I initially written it with a simple for
that iterates over a Vec<PathBuf>
which I populate with fs::read_dir
.
The core of this processing is this function:
fn process_file(
it_file: &std::path::Path,
by: Criteria,
flt: &[FilterType],
dst: &std::path::Path,
) -> anyhow::Result<()> {
let fname = it_file
.file_name()
.ok_or(format!("Unable to extract a file name from {:?}", it_file))
.map_err(anyhow::Error::msg)?;
let file = File::open(&it_file)?;
let reader = BufReader::new(file);
let json: serde_json::Value = serde_json::from_reader(reader)?;
// In case we don't want to skip this file, copy it to the proper directory.
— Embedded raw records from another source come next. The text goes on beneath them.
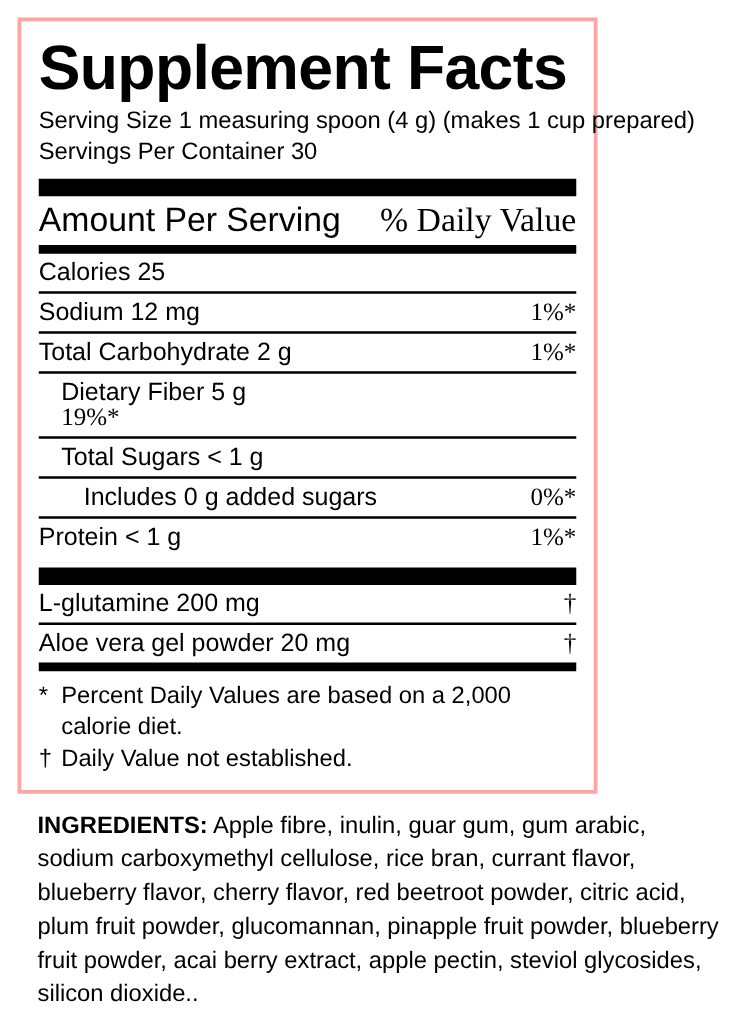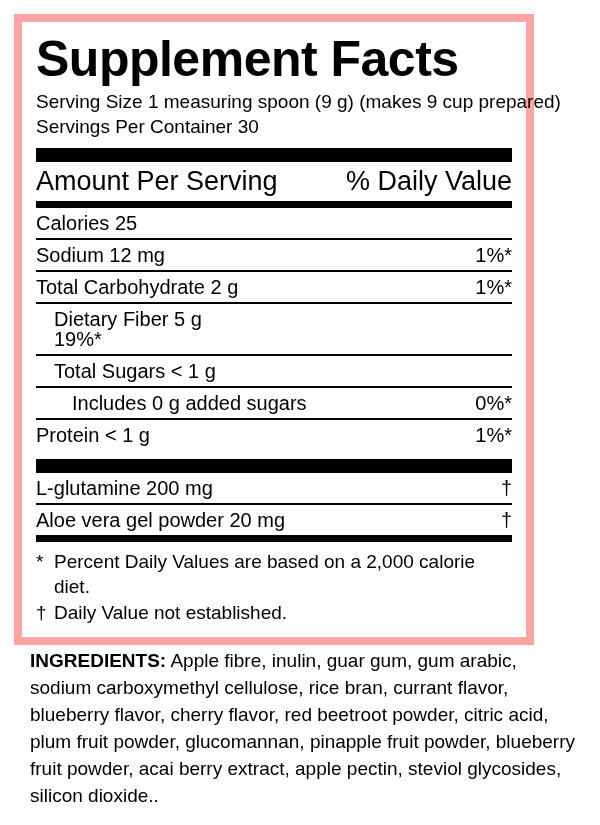--- a/index.html
+++ b/index.html
@@ -18,9 +18,9 @@
     position: absolute;
     left: 14px;
     top: 14px;
-    width: 520px;
+    width: 464px;
     box-sizing: border-box;
-    border: 8px solid #fca5a5;
+    border: 3px solid #fca5a5;
     padding: 10px 14px 12px 14px;
   }
   .title {

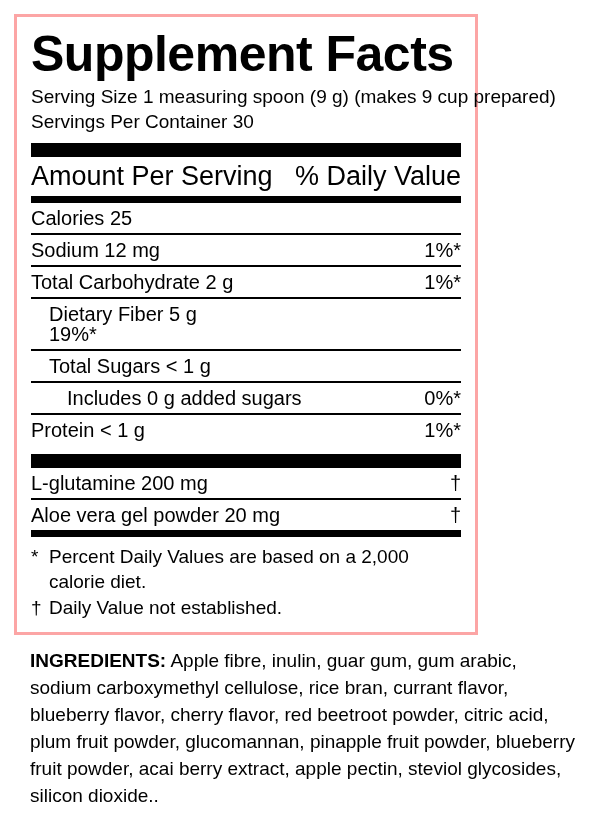--- a/index.html
+++ b/index.html
@@ -93,7 +93,7 @@
 
   <div class="title">Supplement Facts</div>
 
-  <div class="serving-line">Serving Size 1 measuring spoon (9 g) (makes 9 cup prepared)</div>
+  <div class="serving-line">Serving Size 1 measuring spoon (4 g) (makes 1 cup prepared)</div>
   <div class="serving-line">Servings Per Container 30</div>
 
   <div class="bar-thick"></div>

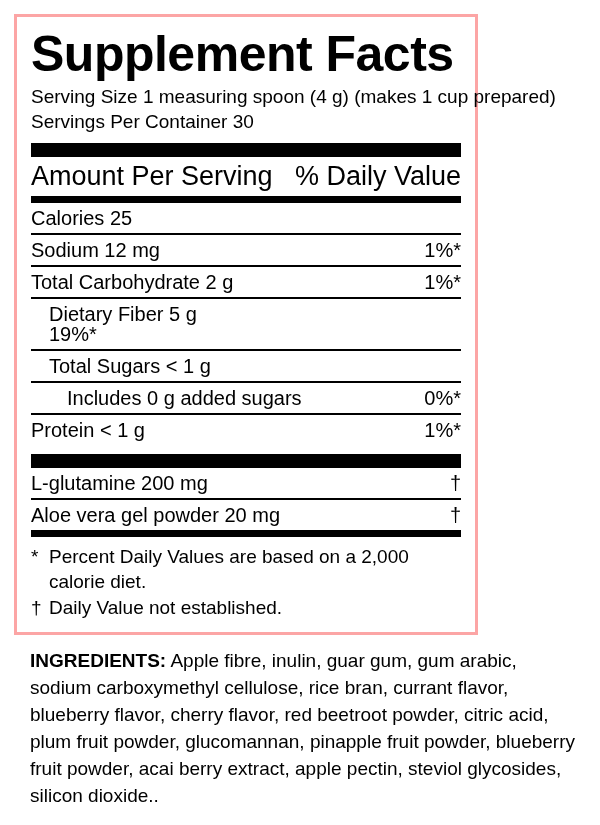--- a/index.html
+++ b/index.html
@@ -62,7 +62,7 @@
     padding: 6px 0 6px 0;
   }
   .row .left { text-align: left; }
-  .row .right { text-align: center; white-space: nowrap; }
+  .row .right { text-align: center; white-space: nowrap; font-family: Liberation Serif, serif; }
   .indent-1 { padding-left: 18px; flex-direction: column; }
   .indent-2 { padding-left: 36px; }
   .footnotes {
if !should_skip(&json, &flt) {
let criteria = get_criteria_value(by, &json).unwrap_or("__unknown__");
let dst_dir = dst.join(criteria);
fs::create_dir_all(&dst_dir)?;
let dst_file = dst_dir.join(fname);
fs::copy(it_file, dst_file)?;
}
Ok(())
}
Criteria
and FilterType
are just simple enum
s that I map to certain fields. I do this instead of using directly field names because the fields I care about may be nested. should_skip
and get_criteria_value
simply match on those. I won't copy/paste their implementation here in order to keep the post from being extra long. should_skip
simply returns true
/false
, while get_criteria_value
returns a Option<&str>
with the field value. It is not an error if the field is not present, but I care about reporting back all other possible errors.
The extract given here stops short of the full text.